-- Opening Marker --

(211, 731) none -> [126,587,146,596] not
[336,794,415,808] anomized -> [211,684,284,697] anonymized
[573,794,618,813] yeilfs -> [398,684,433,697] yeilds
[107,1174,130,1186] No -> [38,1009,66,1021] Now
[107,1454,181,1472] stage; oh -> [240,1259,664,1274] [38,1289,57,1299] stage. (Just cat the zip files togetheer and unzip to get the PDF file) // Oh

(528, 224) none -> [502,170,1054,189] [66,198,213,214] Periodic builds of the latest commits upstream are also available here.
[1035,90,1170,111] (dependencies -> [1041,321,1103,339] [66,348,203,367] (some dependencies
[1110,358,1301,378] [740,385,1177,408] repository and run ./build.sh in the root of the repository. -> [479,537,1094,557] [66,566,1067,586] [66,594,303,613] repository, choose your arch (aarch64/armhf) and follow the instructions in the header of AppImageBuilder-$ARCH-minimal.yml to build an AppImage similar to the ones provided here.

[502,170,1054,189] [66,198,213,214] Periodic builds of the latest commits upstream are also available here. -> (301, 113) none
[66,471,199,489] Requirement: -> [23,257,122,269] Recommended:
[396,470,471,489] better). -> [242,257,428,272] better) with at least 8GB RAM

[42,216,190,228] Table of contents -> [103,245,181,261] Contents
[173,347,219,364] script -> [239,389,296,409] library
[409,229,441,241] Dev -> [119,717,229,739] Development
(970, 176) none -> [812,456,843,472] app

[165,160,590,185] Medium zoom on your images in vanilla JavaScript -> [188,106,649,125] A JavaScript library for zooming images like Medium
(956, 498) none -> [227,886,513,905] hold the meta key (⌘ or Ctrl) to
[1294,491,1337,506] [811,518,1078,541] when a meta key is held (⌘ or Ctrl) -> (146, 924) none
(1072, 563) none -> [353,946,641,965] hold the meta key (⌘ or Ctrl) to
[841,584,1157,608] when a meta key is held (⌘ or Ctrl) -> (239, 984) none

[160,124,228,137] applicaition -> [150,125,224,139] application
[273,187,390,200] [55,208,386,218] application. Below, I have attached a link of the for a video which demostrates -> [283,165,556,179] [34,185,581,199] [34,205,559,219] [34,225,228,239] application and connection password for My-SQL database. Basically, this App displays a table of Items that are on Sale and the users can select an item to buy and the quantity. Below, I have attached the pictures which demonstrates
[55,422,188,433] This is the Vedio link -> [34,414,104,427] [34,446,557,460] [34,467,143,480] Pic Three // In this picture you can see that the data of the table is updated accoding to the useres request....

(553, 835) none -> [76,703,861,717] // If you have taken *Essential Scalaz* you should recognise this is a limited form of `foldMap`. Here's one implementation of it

-- Closing Marker --

Problem details: Retype the records above in full, matching each line exactly.

Worked solution:
(211, 731) none -> [126,587,146,596] not
[336,794,415,808] anomized -> [211,684,284,697] anonymized
[573,794,618,813] yeilfs -> [398,684,433,697] yeilds
[107,1174,130,1186] No -> [38,1009,66,1021] Now
[107,1454,181,1472] stage; oh -> [240,1259,664,1274] [38,1289,57,1299] stage. (Just cat the zip files togetheer and unzip to get the PDF file) // Oh

(528, 224) none -> [502,170,1054,189] [66,198,213,214] Periodic builds of the latest commits upstream are also available here.
[1035,90,1170,111] (dependencies -> [1041,321,1103,339] [66,348,203,367] (some dependencies
[1110,358,1301,378] [740,385,1177,408] repository and run ./build.sh in the root of the repository. -> [479,537,1094,557] [66,566,1067,586] [66,594,303,613] repository, choose your arch (aarch64/armhf) and follow the instructions in the header of AppImageBuilder-$ARCH-minimal.yml to build an AppImage similar to the ones provided here.

[502,170,1054,189] [66,198,213,214] Periodic builds of the latest commits upstream are also available here. -> (301, 113) none
[66,471,199,489] Requirement: -> [23,257,122,269] Recommended:
[396,470,471,489] better). -> [242,257,428,272] better) with at least 8GB RAM

[42,216,190,228] Table of contents -> [103,245,181,261] Contents
[173,347,219,364] script -> [239,389,296,409] library
[409,229,441,241] Dev -> [119,717,229,739] Development
(970, 176) none -> [812,456,843,472] app

[165,160,590,185] Medium zoom on your images in vanilla JavaScript -> [188,106,649,125] A JavaScript library for zooming images like Medium
(956, 498) none -> [227,886,513,905] hold the meta key (⌘ or Ctrl) to
[1294,491,1337,506] [811,518,1078,541] when a meta key is held (⌘ or Ctrl) -> (146, 924) none
(1072, 563) none -> [353,946,641,965] hold the meta key (⌘ or Ctrl) to
[841,584,1157,608] when a meta key is held (⌘ or Ctrl) -> (239, 984) none

[160,124,228,137] applicaition -> [150,125,224,139] application
[273,187,390,200] [55,208,386,218] application. Below, I have attached a link of the for a video which demostrates -> [283,165,556,179] [34,185,581,199] [34,205,559,219] [34,225,228,239] application and connection password for My-SQL database. Basically, this App displays a table of Items that are on Sale and the users can select an item to buy and the quantity. Below, I have attached the pictures which demonstrates
[55,422,188,433] This is the Vedio link -> [34,414,104,427] [34,446,557,460] [34,467,143,480] Pic Three // In this picture you can see that the data of the table is updated accoding to the useres request....

(553, 835) none -> [76,703,861,717] // If you have taken *Essential Scalaz* you should recognise this is a limited form of `foldMap`. Here's one implementation of it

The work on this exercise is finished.